== BRIEF ==
For every line below, output the text exactly and leave out images.

Data entries
>>>>>
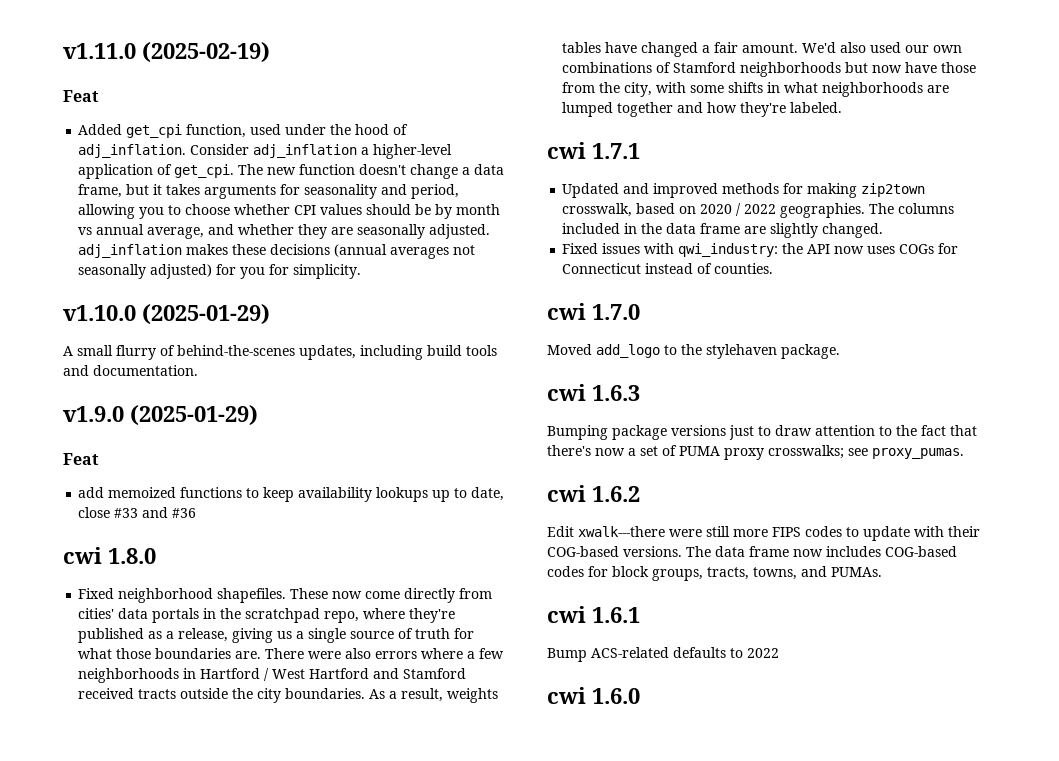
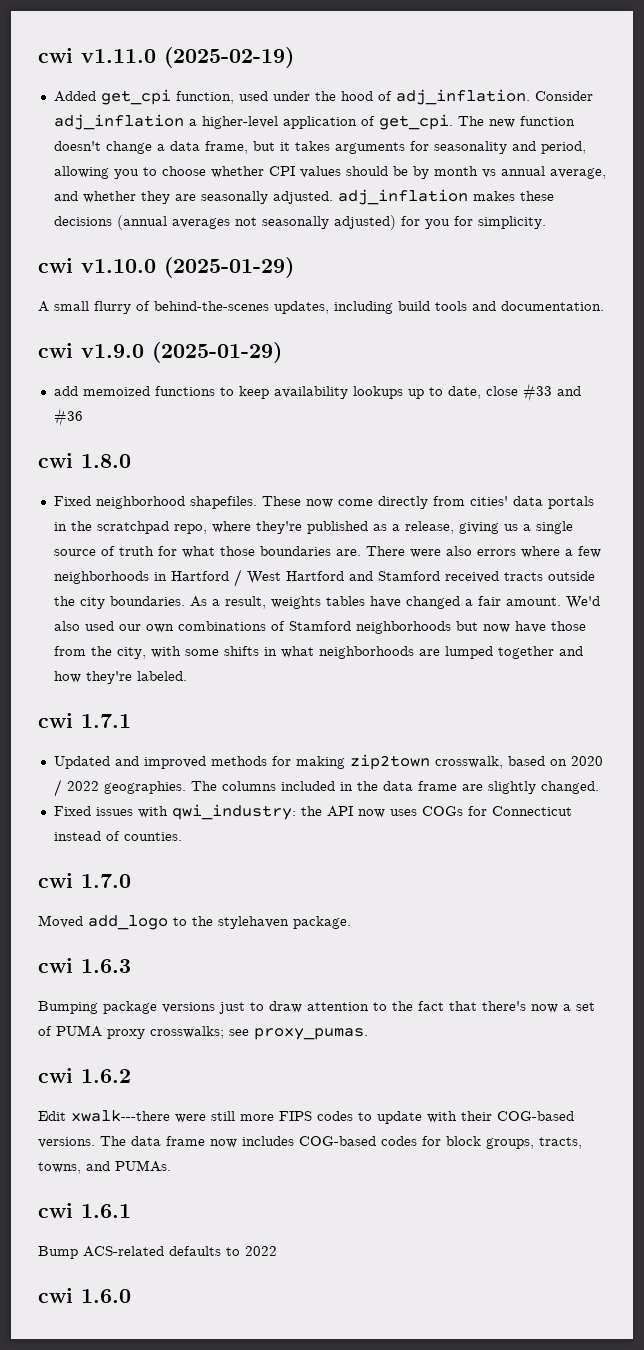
- v1.11.0 (2025-02-19)
- Feat
+ cwi v1.11.0 (2025-02-19)
- v1.10.0 (2025-01-29)
+ cwi v1.10.0 (2025-01-29)
- v1.9.0 (2025-01-29)
- Feat
+ cwi v1.9.0 (2025-01-29)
<<<<<
== TASK OUTPUT ==
- v1.11.0 (2025-02-19)
- Feat
+ cwi v1.11.0 (2025-02-19)
- v1.10.0 (2025-01-29)
+ cwi v1.10.0 (2025-01-29)
- v1.9.0 (2025-01-29)
- Feat
+ cwi v1.9.0 (2025-01-29)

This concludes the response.